MM5 Experimental Real-Time Mesoscale Modeling: To support flight forecasting and research activities over Antarctica, J. Powers, K. Manning, Michael Duda, and Syed Rizvi have continued to develop the Antarctic Mesoscale Prediction System (AMPS). NCAR has been collaborating in this project with David Bromwich of The Ohio State University's Byrd Polar Research Center. AMPS is an experimental real-time mesoscale modeling system generating twice-daily MM5 forecasts at resolutions as high as 3.3 km in support of the United States Antarctic Program. AMPS also serves a broad range of international activities, such as the Global Ocean Ecosystem Dynamics Program and the Antarctic operations of Italy, the UK, Australia, Chile, Germany, and South Africa.
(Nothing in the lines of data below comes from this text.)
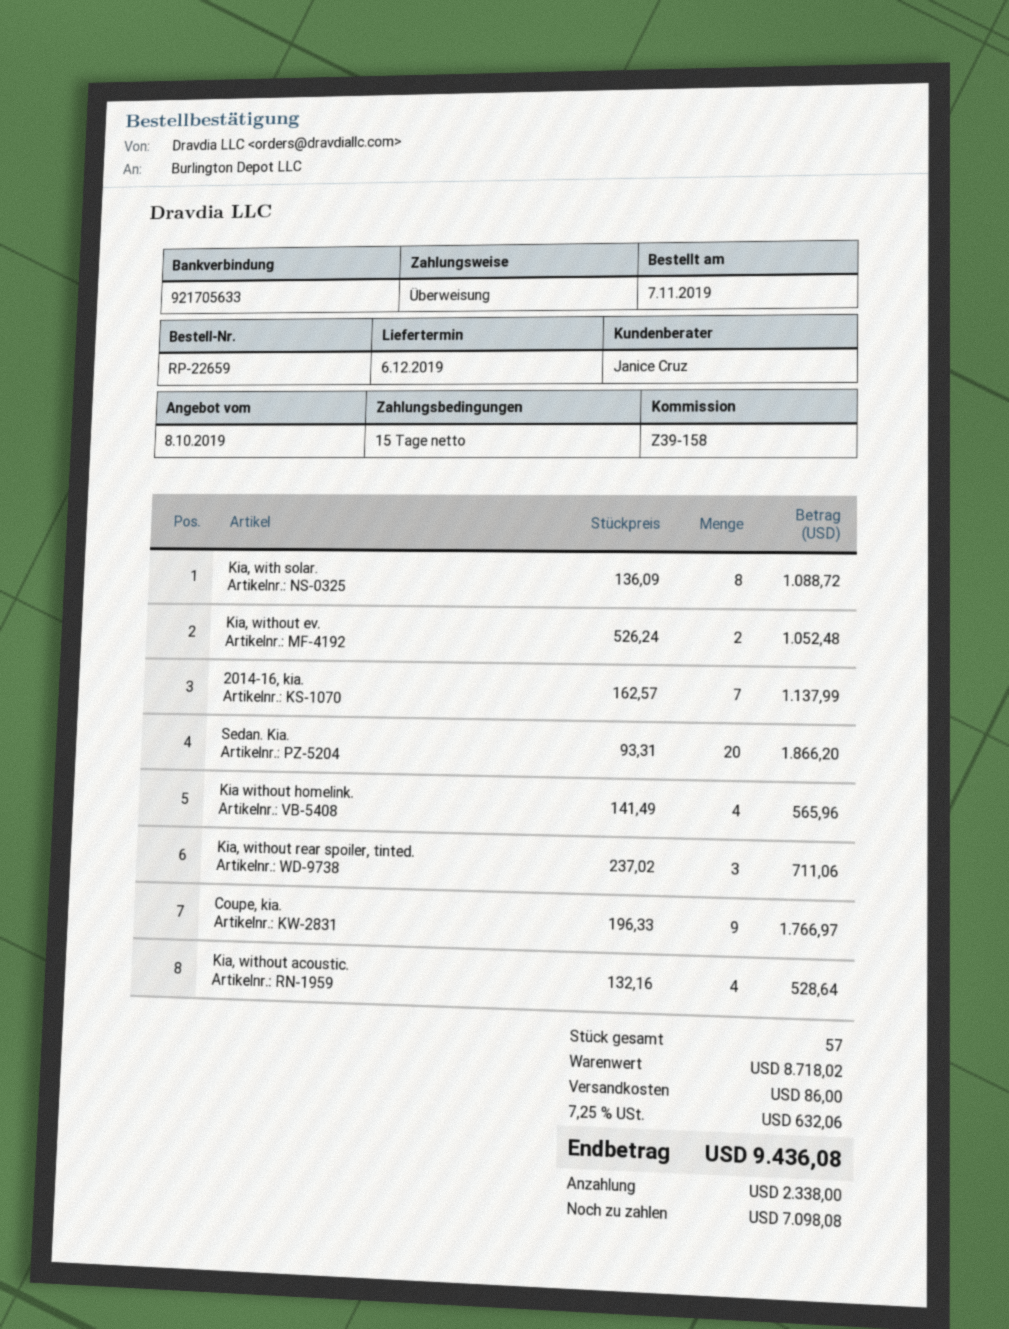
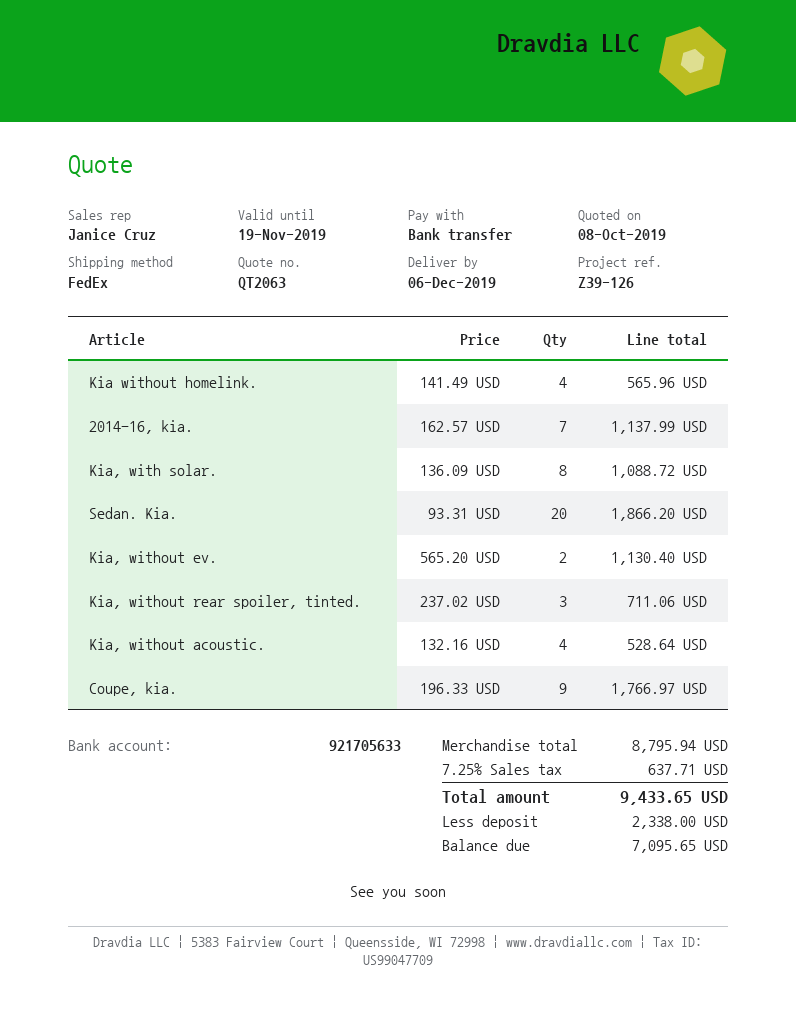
reference: Z39-158 -> Z39-126
Kia, without ev.: 2 x 526.24 = 1052.48 -> 2 x 565.20 = 1130.40
subtotal: 8718.02 -> 8795.94
shipping: 86.00 -> none
tax: 7.25% = 632.06 -> 7.25% = 637.71
total: 9436.08 -> 9433.65
balance: 7098.08 -> 7095.65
Over the past year AMPS has also provided support for emergency medical evacuations. In September 2003 a medevac from Amundsen-Scott South Pole Station was necessitated by a worker suffering from a failing gall bladder before flight operations to the Pole had started for the summer season. AMPS was used in the fight forecasting for the Twin Otter rescue aircraft. Similarly, in April 2004, another critical medical situation required the airlift of three workers from McMurdo Station, this time after flight operations had ceased for the year, and AMPS was there to help. Over the past year AMPS began using 3-dimensional variational data assimilation (3DVAR). Analyses found this to be superior to the previous objective reanalysis package. This is significant not only for the immediate gain in forecast accuracy, but more importantly for the long-term positioning of AMPS to take advantage of indirect satellite atmospheric measurements, notably the COSMIC (Constellation Observing System for Meteorology, Ionosphere, and Climate) observations. The latter should greatly enhance the initialization of models targeting the polar regions. Future work in AMPS will revolve around implementation and testing of the WRF model over Antarctica. This application is expected to offer a unique testbed for this next-generation modeling system.